Research Finds Critical Flaws in Wi-Fi Client Isolation

New academic research reveals that a core Wi-Fi security feature relied upon by home, enterprise, and public networks can be bypassed in practice — even when modern encryption is enabled.

The study, AirSnitch: Demystifying and Breaking Client Isolation in Wi-Fi Networks, shows that client isolation, a mechanism meant to prevent Wi-Fi users from attacking one another, is inconsistently implemented across vendors and often fails to provide the protection organizations expect.

Client isolation is designed to block direct communication between devices on the same network, reducing the risk of spying or traffic manipulation. However, the researchers found that the feature is not standardized, leading to gaps attackers can exploit.

Key weaknesses include:

  • Improper handling of encryption keys used for broadcast traffic
  • Isolation enforced at only one network layer instead of end-to-end
  • Poor synchronization of device identity across the network stack

These flaws allow attackers connected to the same Wi-Fi network to bypass isolation controls.

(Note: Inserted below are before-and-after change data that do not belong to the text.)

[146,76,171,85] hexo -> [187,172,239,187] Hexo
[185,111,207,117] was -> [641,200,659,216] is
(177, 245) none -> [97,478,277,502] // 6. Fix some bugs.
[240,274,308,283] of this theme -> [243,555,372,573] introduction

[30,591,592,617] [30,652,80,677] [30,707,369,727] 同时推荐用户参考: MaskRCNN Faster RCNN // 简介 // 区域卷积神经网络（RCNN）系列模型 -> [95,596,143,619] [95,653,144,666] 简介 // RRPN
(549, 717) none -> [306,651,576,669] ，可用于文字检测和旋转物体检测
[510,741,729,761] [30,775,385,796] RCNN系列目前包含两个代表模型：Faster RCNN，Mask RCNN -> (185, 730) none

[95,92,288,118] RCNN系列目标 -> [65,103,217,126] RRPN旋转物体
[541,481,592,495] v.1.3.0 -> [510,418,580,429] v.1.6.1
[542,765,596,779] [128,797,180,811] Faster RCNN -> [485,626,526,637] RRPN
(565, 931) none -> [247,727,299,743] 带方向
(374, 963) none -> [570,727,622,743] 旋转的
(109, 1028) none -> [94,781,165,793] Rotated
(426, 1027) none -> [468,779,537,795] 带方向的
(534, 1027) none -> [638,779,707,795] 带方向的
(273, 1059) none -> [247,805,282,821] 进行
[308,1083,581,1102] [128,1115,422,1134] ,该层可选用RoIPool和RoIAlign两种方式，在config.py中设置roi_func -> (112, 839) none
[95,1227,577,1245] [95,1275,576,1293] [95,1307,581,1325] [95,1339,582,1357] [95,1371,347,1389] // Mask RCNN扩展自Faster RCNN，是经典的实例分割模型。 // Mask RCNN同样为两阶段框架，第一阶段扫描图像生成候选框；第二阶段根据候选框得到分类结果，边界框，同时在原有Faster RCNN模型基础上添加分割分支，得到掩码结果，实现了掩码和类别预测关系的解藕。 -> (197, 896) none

By combining these weaknesses, the researchers demonstrated practical attacks that restore full man-in-the-middle capabilities — even though legacy techniques like ARP spoofing are blocked by modern defenses. In testing, every evaluated router and enterprise network was vulnerable to at least one attack variant.

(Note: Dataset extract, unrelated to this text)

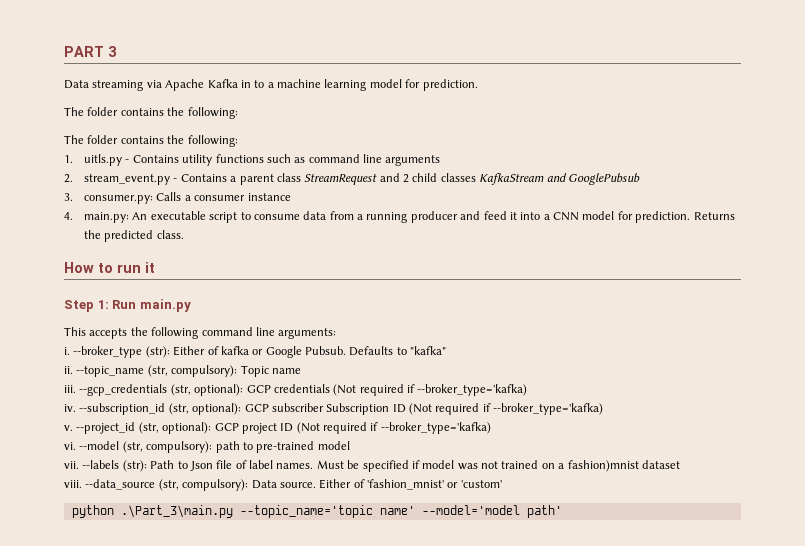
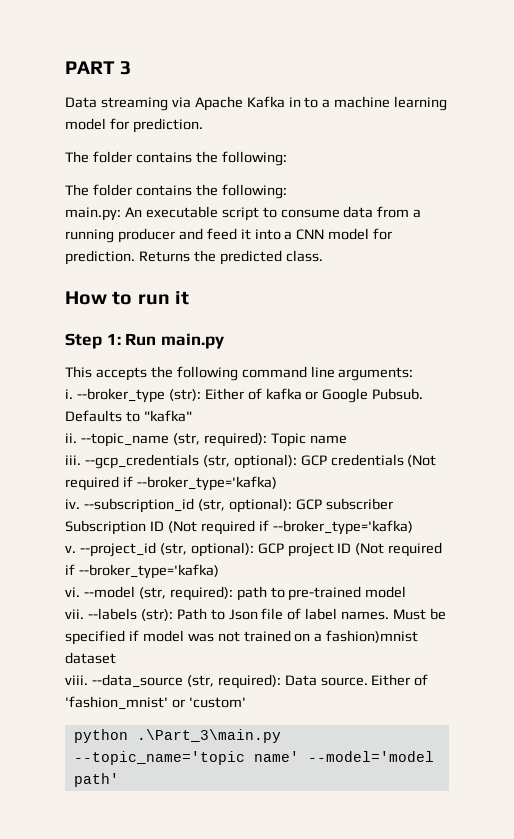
[64,154,441,166] [64,173,640,185] [64,192,291,204] [64,212,73,220] 1. uitls.py - Contains utility functions such as command line arguments // 2. stream_event.py - Contains a parent class StreamRequest and 2 child classes KafkaStream and GooglePubsub // 3. consumer.py: Calls a consumer instance // 4. -> (287, 191) none
[171,365,238,377] compulsory): -> [203,432,267,447] required):
[146,441,213,453] compulsory): -> [169,586,233,601] required):
[182,479,249,491] compulsory): -> [217,674,281,689] required):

Once positioned between a victim and the network, an attacker could intercept, manipulate, or observe traffic, and potentially exploit additional software vulnerabilities.

Enterprise Networks Not Immune

The findings are particularly concerning for enterprise environments using WPA3-Enterprise authentication. These networks are often viewed as highly secure but the research suggests they may offer a false sense of protection when client isolation is relied upon as a primary safeguard.

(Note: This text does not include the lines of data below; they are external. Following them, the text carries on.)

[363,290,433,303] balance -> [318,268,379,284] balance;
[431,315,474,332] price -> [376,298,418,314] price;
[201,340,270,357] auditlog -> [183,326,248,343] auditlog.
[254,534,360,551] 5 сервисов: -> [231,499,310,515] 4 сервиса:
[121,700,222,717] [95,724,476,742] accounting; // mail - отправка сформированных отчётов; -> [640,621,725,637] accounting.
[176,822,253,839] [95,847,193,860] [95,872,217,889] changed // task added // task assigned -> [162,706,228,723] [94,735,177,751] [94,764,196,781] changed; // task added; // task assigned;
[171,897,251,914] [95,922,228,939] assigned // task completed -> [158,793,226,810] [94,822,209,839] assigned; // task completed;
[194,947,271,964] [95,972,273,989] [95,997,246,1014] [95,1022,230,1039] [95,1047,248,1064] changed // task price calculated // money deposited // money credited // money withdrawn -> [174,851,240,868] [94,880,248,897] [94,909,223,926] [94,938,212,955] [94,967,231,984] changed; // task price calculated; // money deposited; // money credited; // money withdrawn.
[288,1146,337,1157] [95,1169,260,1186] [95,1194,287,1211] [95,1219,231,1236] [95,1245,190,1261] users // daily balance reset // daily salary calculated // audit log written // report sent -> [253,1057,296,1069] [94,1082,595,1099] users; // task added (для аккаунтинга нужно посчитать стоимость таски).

The underlying issues stem partly from outdated hardware designs and fragmented vendor implementations, meaning fixes may require more than simple software patches. The team has disclosed its findings to vendors and is calling for stronger standards and more consistent isolation enforcement.

The AirSnitch research serves as a reminder that Wi-Fi security features should not be assumed effective simply because they are widely deployed, especially in shared or high-value environments.